==== INFORMATION ====

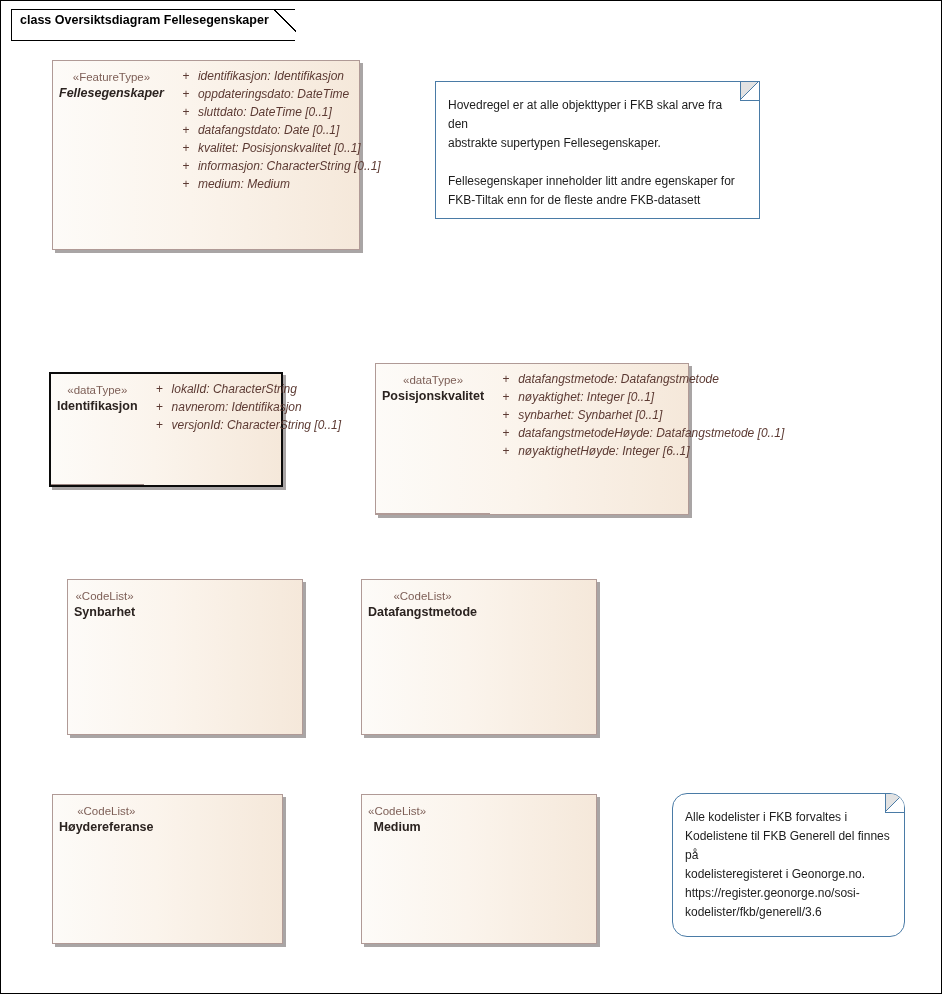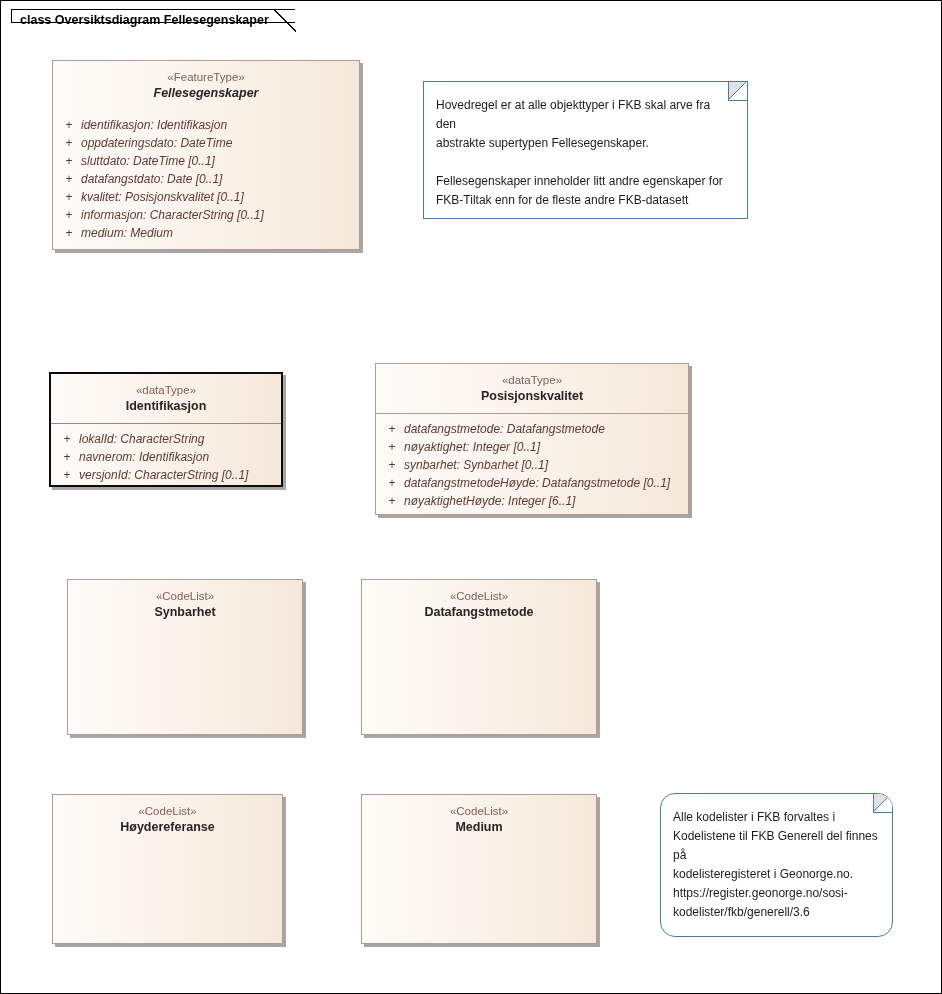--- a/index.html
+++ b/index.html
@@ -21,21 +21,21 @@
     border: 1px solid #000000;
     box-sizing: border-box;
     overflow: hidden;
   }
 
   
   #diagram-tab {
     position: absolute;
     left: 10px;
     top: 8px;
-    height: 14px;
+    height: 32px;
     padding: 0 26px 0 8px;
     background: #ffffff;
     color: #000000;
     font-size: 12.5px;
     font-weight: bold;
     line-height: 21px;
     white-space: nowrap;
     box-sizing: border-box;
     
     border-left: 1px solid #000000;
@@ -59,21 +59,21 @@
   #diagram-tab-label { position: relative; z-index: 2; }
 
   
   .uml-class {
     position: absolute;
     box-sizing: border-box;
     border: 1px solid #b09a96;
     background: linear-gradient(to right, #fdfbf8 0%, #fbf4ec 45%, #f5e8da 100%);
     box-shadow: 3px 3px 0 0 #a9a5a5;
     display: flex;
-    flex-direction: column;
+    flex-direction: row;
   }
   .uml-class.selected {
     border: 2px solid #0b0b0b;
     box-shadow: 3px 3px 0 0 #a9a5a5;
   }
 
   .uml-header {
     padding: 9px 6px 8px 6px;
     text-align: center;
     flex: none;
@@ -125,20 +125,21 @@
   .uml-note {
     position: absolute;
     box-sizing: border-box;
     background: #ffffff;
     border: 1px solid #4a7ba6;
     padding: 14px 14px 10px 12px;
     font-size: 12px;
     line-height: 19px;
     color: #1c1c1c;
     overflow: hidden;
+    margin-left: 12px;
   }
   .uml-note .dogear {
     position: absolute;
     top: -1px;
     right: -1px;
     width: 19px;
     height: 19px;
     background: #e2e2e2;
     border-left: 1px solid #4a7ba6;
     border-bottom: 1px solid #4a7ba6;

====

• **ACTIVITY**:
Leave out the images and copy every record above exactly.

• **FINISHED EXERCISE**:
--- a/index.html
+++ b/index.html
@@ -21,21 +21,21 @@
     border: 1px solid #000000;
     box-sizing: border-box;
     overflow: hidden;
   }
 
   
   #diagram-tab {
     position: absolute;
     left: 10px;
     top: 8px;
-    height: 14px;
+    height: 32px;
     padding: 0 26px 0 8px;
     background: #ffffff;
     color: #000000;
     font-size: 12.5px;
     font-weight: bold;
     line-height: 21px;
     white-space: nowrap;
     box-sizing: border-box;
     
     border-left: 1px solid #000000;
@@ -59,21 +59,21 @@
   #diagram-tab-label { position: relative; z-index: 2; }
 
   
   .uml-class {
     position: absolute;
     box-sizing: border-box;
     border: 1px solid #b09a96;
     background: linear-gradient(to right, #fdfbf8 0%, #fbf4ec 45%, #f5e8da 100%);
     box-shadow: 3px 3px 0 0 #a9a5a5;
     display: flex;
-    flex-direction: column;
+    flex-direction: row;
   }
   .uml-class.selected {
     border: 2px solid #0b0b0b;
     box-shadow: 3px 3px 0 0 #a9a5a5;
   }
 
   .uml-header {
     padding: 9px 6px 8px 6px;
     text-align: center;
     flex: none;
@@ -125,20 +125,21 @@
   .uml-note {
     position: absolute;
     box-sizing: border-box;
     background: #ffffff;
     border: 1px solid #4a7ba6;
     padding: 14px 14px 10px 12px;
     font-size: 12px;
     line-height: 19px;
     color: #1c1c1c;
     overflow: hidden;
+    margin-left: 12px;
   }
   .uml-note .dogear {
     position: absolute;
     top: -1px;
     right: -1px;
     width: 19px;
     height: 19px;
     background: #e2e2e2;
     border-left: 1px solid #4a7ba6;
     border-bottom: 1px solid #4a7ba6;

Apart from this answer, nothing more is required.